Wimbledon : Muchova-Noskova, la finale 100% tchèque que personne n’avait cochée

Rédigé le 10/07/2026
Stéphane Roy

Samedi, sur le Central de l'All England Club, une Tchèque soulèvera le Rosewater Dish. Reste à savoir laquelle. Karolina Muchova, 29 ans, l'artiste au toucher de velours cabossée par les blessures. Ou Linda Noskova, 21 ans, quasi injouable sur gazon depuis deux saisons. Un premier Grand Chelem pour l'une comme pour l'autre.

Il fallait oser la parier, celle-là. Aucune tête de série du top 5 en finale, deux joueuses issues du même pays, et un trophée qui restera à Prague quoi qu'il arrive. Après Marketa Vondrousova (2023) et Barbora Krejcikova (2024), la République tchèque s'apprête à décrocher son troisième sacre en quatre ans à Wimbledon. « C'est presque devenu une tradition », a souri Noskova, à peine sortie de sa demi-finale.

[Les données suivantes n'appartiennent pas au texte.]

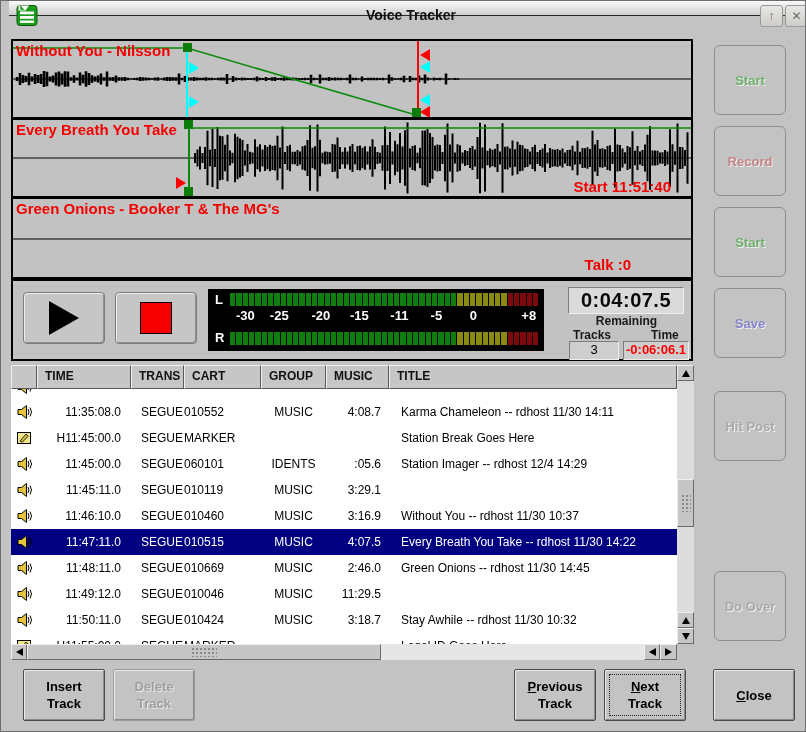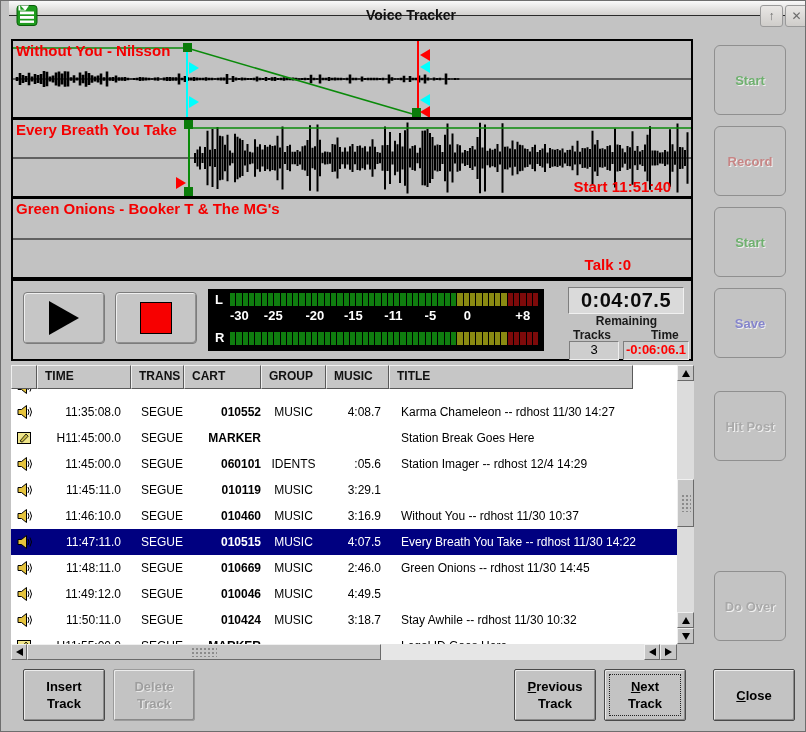--- a/index.html
+++ b/index.html
@@ -32,21 +32,21 @@
   
   .transport{position:absolute;left:10px;top:278px;width:682px;height:82px;border:2px solid #000;box-sizing:border-box;background:#c2c2c2;}
   .tbtn{position:absolute;width:80px;height:50px;top:11px;background:#c6c6c6;border:1px solid #7c7c7c;border-radius:4px;
         box-shadow:inset 1px 1px 0 #efefef, inset -1px -1px 0 #8f8f8f;display:flex;align-items:center;justify-content:center;}
   .play-glyph{width:0;height:0;border-top:17px solid transparent;border-bottom:17px solid transparent;border-left:30px solid #000;}
   .stop-glyph{width:30px;height:30px;background:#f70000;border:1px solid #000;}
   .meter{position:absolute;left:195px;top:8px;width:336px;height:62px;background:#000;}
   .meter-lab{position:absolute;color:#fff;font-size:13px;font-weight:bold;}
   .segs{position:absolute;left:22px;width:308px;height:13px;display:flex;gap:1px;}
   .seg{flex:1 1 auto;}
-  .scale{position:absolute;left:16px;top:19px;width:308px;height:18px;}
+  .scale{position:absolute;left:22px;top:19px;width:308px;height:18px;}
   .scale span{position:absolute;transform:translateX(-50%);color:#fff;font-size:13px;font-weight:bold;}
   .timepanel{position:absolute;left:555px;top:6px;width:114px;height:25px;background:#dadada;
              border:1px solid;border-color:#7e7e7e #f0f0f0 #f0f0f0 #7e7e7e;
              font-size:20px;font-weight:bold;color:#0a0a0a;text-align:center;line-height:24px;letter-spacing:0.5px;}
   .rem-label{position:absolute;left:553px;top:33px;width:121px;text-align:center;font-size:12px;font-weight:bold;color:#1a1a1a;}
   .rem-sub{position:absolute;top:47px;font-size:12px;font-weight:bold;color:#1a1a1a;}
   .rem-box{position:absolute;top:60px;height:17px;background:#cecece;border:1px solid;border-color:#7e7e7e #eee #eee #7e7e7e;
            font-size:13px;text-align:center;line-height:16px;}
   
   .logtable{position:absolute;left:10px;top:364px;width:683px;height:295px;background:#fff;}
@@ -56,21 +56,21 @@
   .tbody{position:absolute;left:0;top:24px;width:666px;height:255px;overflow:hidden;background:#d946ef;}
   .trow{position:relative;width:666px;height:26px;display:flex;align-items:center;font-size:12px;color:#000;background:#fff;}
   .trow.sel{background:#000080;color:#fff;}
   .trow.pt{height:10px;overflow:hidden;}
   .trow.pt .cell{margin-top:-14px;}
   .cell{box-sizing:border-box;white-space:nowrap;overflow:hidden;}
   .c0{width:26px;text-align:center;}
   .c0 svg{vertical-align:middle;}
   .c1{width:94px;text-align:right;padding-right:10px;}
   .c2{width:53px;padding-left:10px;}
-  .c3{width:77px;text-align:right;font-weight:bold;}
+  .c3{width:77px;text-align:left;}
   .c4{width:65px;text-align:center;}
   .c5{width:63px;text-align:right;padding-right:8px;}
   .c6{width:288px;padding-left:12px;}
   
   .vscroll{position:absolute;left:666px;top:0;width:17px;height:279px;background:#dcdcdc;}
   .hscroll{position:absolute;left:0;top:279px;width:666px;height:16px;background:#e6e6e6;}
   .corner{position:absolute;left:666px;top:279px;width:17px;height:16px;background:#c3c3c3;}
   .sbtn{position:absolute;background:#c6c6c6;border:1px solid;border-color:#f0f0f0 #6a6a6a #6a6a6a #f0f0f0;
         box-sizing:border-box;display:flex;align-items:center;justify-content:center;}
   .sthumb{position:absolute;background:#c6c6c6;border:1px solid;border-color:#f0f0f0 #6a6a6a #6a6a6a #f0f0f0;box-sizing:border-box;}
@@ -300,21 +300,21 @@
   </div>
 
   <div class="logtable">
     <div class="thead" id="thead">
         <div class="hcell" style="width: 26px;"></div>
         <div class="hcell" style="width: 94px;">TIME</div>
         <div class="hcell" style="width: 53px;">TRANS</div>
         <div class="hcell" style="width: 77px;">CART</div>
         <div class="hcell" style="width: 65px;">GROUP</div>
         <div class="hcell" style="width: 63px;">MUSIC</div>
-        <div class="hcell" style="width: 244px;">TITLE</div>
+        <div class="hcell" style="width: 288px;">TITLE</div>
       </div>
     <div class="tbody" id="tbody">
         <div class="trow pt">
           <div class="cell c0"><svg width="16" height="16" viewBox="0 0 16 16">
               <polygon points="2,5.5 5.5,5.5 10.5,1.5 10.5,14.5 5.5,10.5 2,10.5" fill="#e6c43c" stroke="#000" stroke-width="1"></polygon>
               <path d="M12 5 q2 3 0 6 M14 3.5 q3 4.5 0 9" fill="none" stroke="#000" stroke-width="1"></path>
             </svg></div>
           <div class="cell c1"></div>
           <div class="cell c2"></div>
           <div class="cell c3"></div>
@@ -325,21 +325,21 @@
         <div class="trow">
           <div class="cell c0"><svg width="16" height="16" viewBox="0 0 16 16">
               <polygon points="2,5.5 5.5,5.5 10.5,1.5 10.5,14.5 5.5,10.5 2,10.5" fill="#e6c43c" stroke="#000" stroke-width="1"></polygon>
               <path d="M12 5 q2 3 0 6 M14 3.5 q3 4.5 0 9" fill="none" stroke="#000" stroke-width="1"></path>
             </svg></div>
           <div class="cell c1">11:35:08.0</div>
           <div class="cell c2">SEGUE</div>
           <div class="cell c3">010552</div>
           <div class="cell c4">MUSIC</div>
           <div class="cell c5">4:08.7</div>
-          <div class="cell c6">Karma Chameleon -- rdhost 11/30 14:27</div>
+          <div class="cell c6">Karma Chameleon -- rdhost 11/30 14:11</div>
         </div>
         <div class="trow">
           <div class="cell c0"><svg width="16" height="16" viewBox="0 0 16 16">
               <rect x="1.5" y="2.5" width="13" height="11" fill="#efe58a" stroke="#000"></rect>
               <path d="M4 11 L10 4 L12.2 6.2 L6.2 12.2 Z" fill="#cdbd46" stroke="#000" stroke-width="0.8"></path>
             </svg></div>
           <div class="cell c1">H11:45:00.0</div>
           <div class="cell c2">SEGUE</div>
           <div class="cell c3">MARKER</div>
           <div class="cell c4"></div>
@@ -407,21 +407,21 @@
         </div>
         <div class="trow">
           <div class="cell c0"><svg width="16" height="16" viewBox="0 0 16 16">
               <polygon points="2,5.5 5.5,5.5 10.5,1.5 10.5,14.5 5.5,10.5 2,10.5" fill="#e6c43c" stroke="#000" stroke-width="1"></polygon>
               <path d="M12 5 q2 3 0 6 M14 3.5 q3 4.5 0 9" fill="none" stroke="#000" stroke-width="1"></path>
             </svg></div>
           <div class="cell c1">11:49:12.0</div>
           <div class="cell c2">SEGUE</div>
           <div class="cell c3">010046</div>
           <div class="cell c4">MUSIC</div>
-          <div class="cell c5">4:49.5</div>
+          <div class="cell c5">11:29.5</div>
         </div>
         <div class="trow">
           <div class="cell c0"><svg width="16" height="16" viewBox="0 0 16 16">
               <polygon points="2,5.5 5.5,5.5 10.5,1.5 10.5,14.5 5.5,10.5 2,10.5" fill="#e6c43c" stroke="#000" stroke-width="1"></polygon>
               <path d="M12 5 q2 3 0 6 M14 3.5 q3 4.5 0 9" fill="none" stroke="#000" stroke-width="1"></path>
             </svg></div>
           <div class="cell c1">11:50:11.0</div>
           <div class="cell c2">SEGUE</div>
           <div class="cell c3">010424</div>
           <div class="cell c4">MUSIC</div>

Muchova, le talent et les cicatrices

Neuvième mondiale, Muchova coche à peu près toutes les cases du tennis de gazon : volées plongeantes, coups joués dos au filet, amorties suivies de lobs. Une palette rare, saluée jusque dans les vestiaires. Sabine Lisicki, finaliste ici en 2013, estime que son toucher de balle est taillé pour la surface. Caroline Wozniacki, elle, dit simplement adorer la regarder jouer.

Sa saison ? La meilleure de sa carrière, sans discussion. Un premier WTA 1000 à Doha en février, un premier titre sur herbe à Bad Homburg juste avant Londres. Et déjà une finale majeure au compteur — Roland-Garros 2023, perdue en trois sets face à une Iga Swiatek alors intouchable sur l'ocre parisien.

Sauf que le corps a longtemps freiné la native d'Olomouc. Opérée du poignet droit, absente du circuit de septembre 2023 à juin 2024. Puis contrainte, une bonne partie de la saison 2025, de jouer son revers à une main à cause d'une douleur au poignet gauche. Jeudi encore, contre Coco Gauff, on l'a vue grimacer et se masser l'abdomen dans le super-tie-break. Fausse alerte, à l'en croire : un simple point de côté, le souffle coupé, rien de plus. L'Américaine, beau joueur, a jugé que son talent méritait mieux que trois titres WTA.

Noskova, la reine discrète du gazon

En face, une gamine de 21 ans qui gagne sans faire de bruit. Douzième mondiale, premier titre sur herbe à Berlin en juin, quatre têtes de série sorties dans ce tableau — dont Madison Keys, lauréate de l'Open d'Australie 2025. Et une statistique qui dit tout : sur les deux dernières saisons, personne n'a remporté plus de matches qu'elle sur gazon (19) sur le circuit WTA.

Elle-même semblait presque étonnée après avoir écarté la coriace Ukrainienne Marta Kostyuk. « On ne peut jamais planifier le succès », a-t-elle lâché, se disant « fatiguée mentalement » au terme d'un printemps sur terre battue qu'elle qualifie de désastreux — élimination d'entrée à Roland-Garros par Maria Sakkari, actuelle 43e mondiale.

Le dur lui réussit aussi (quarts à Melbourne en 2024, finale du WTA 1000 de Pékin en 2025). Mais face à Muchova, la droitière née près de la frontière slovaque n'a encore rien gagné : un seul duel, un seul revers, au troisième tour du dernier US Open.

Elles se connaissent, pourtant. Le double olympique disputé ensemble à Paris en 2024, terminé au pied du podium, les avait rapprochées malgré les huit années d'écart. Jeudi, elles ont même partagé un entraînement sur le Central — une pelouse que ni l'une ni l'autre n'avait jamais foulée avant cette semaine.

Samedi, il n'y aura plus de partage.